8. Completing your Journal
You may not be training in your normal environment but filling in your training journal can help you enormously at this time. Write down what you’ve done (school work, walk, dry land session, what you ate, watched, played etc). Also add how you felt, good parts of the day as well as bad parts. Offloading can help deal with issues and help you to process what’s going on. On the days when you feel really frustrated you can look at your journal and see your progress and work rate and that can keep you focussed and motivated.
9. If you are injured
Injuries are common amongst athletes and in most cases can lead to better performances post rehab (from a stronger determination and drive, a stronger body from rehab, and a focussed goal driven mindset). Use Katy's example as your motivation and inspiration.
One thing to do when injured is focus on things you can control, not on things you can't control - worrying about losing fitness or not training like your peers are things you cannot control. However, if its a shoulder injury you still have legs remember! Work to build that part of your body (kicking may be your weakness anyway just like Katy).
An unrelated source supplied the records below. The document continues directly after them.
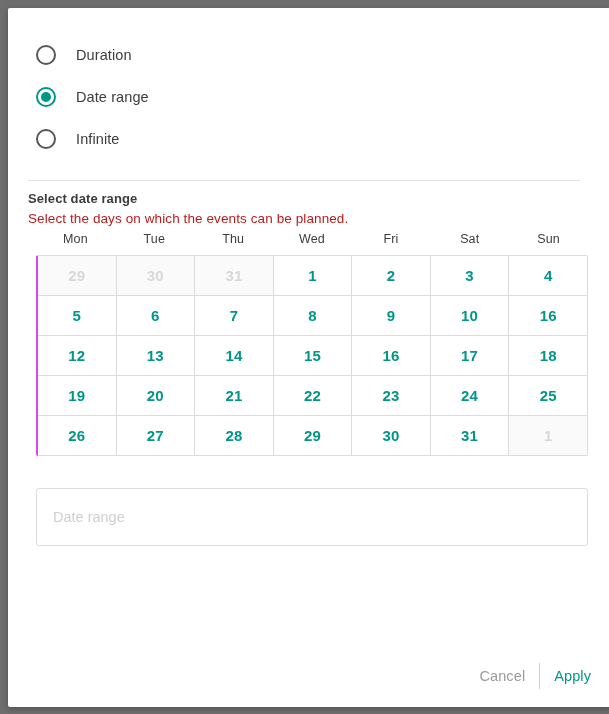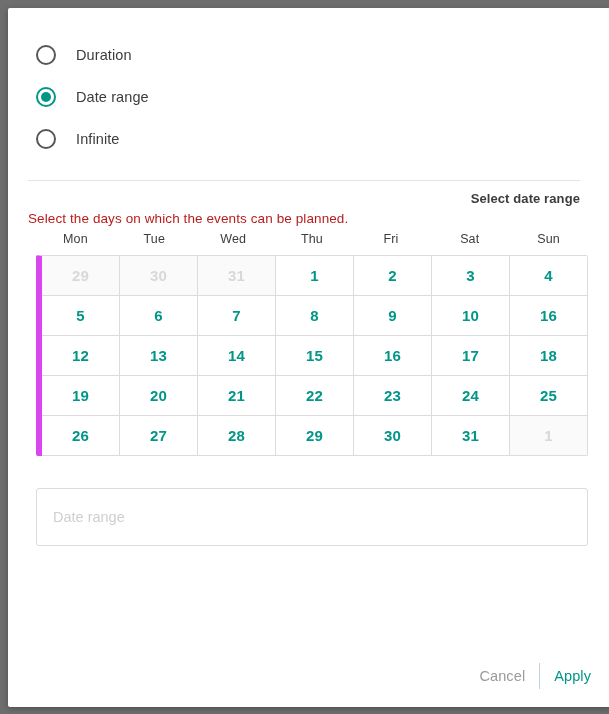"Select date range" .section-title { text-align: right -> none }
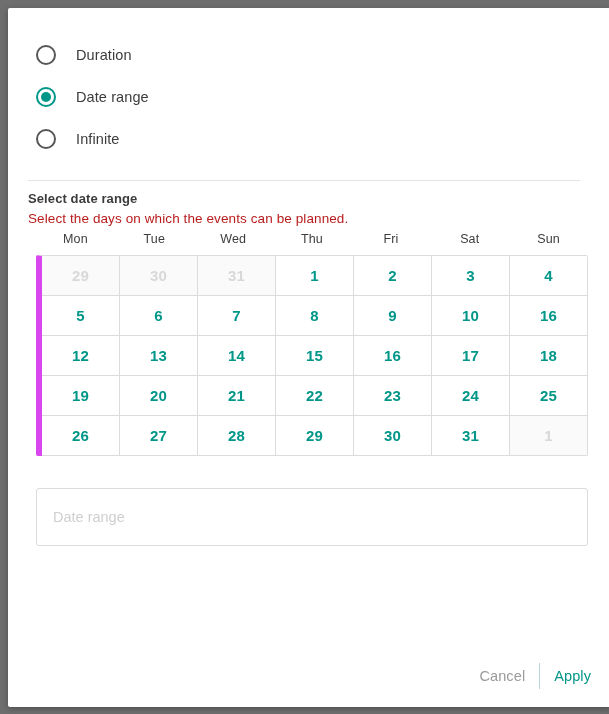"Wed" div.weekday { order: before "Thu" -> after "Thu" }
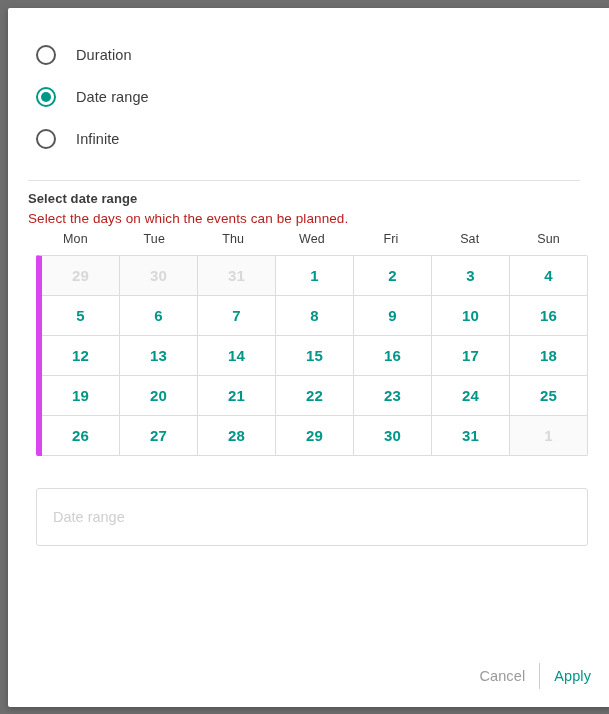"29" .cal-grid { border-left: 6px solid #d946ef -> 2px solid #d946ef }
Rehab the right way - be patient, it may take time but seek professional help and work on rehab exercises daily. You can come back stronger from injuries and illnesses as long as you do it right. Log your journey too as it will be great to read back on when you get back to performing to your best!
10. When it’s all over...
Wow how good will you feel? You will appreciate your family, your training, your friends and even going to school and work (hopefully!). Try setting some goals now as to what you want to achieve in the short, mid and long term when it's all over. Plan what steps you need to do to achieve those goals and who can help you. Talk it through with your support team (family, friends, coach etc). You may also be able to start some of these steps whilst you are at home (e.g improving your flexibility, strengthening your core, developing a positive mindset etc). Setting goals can give you a purpose and the drive and motivation to be a better you!
Good luck, stay positive and remember it won’t last forever!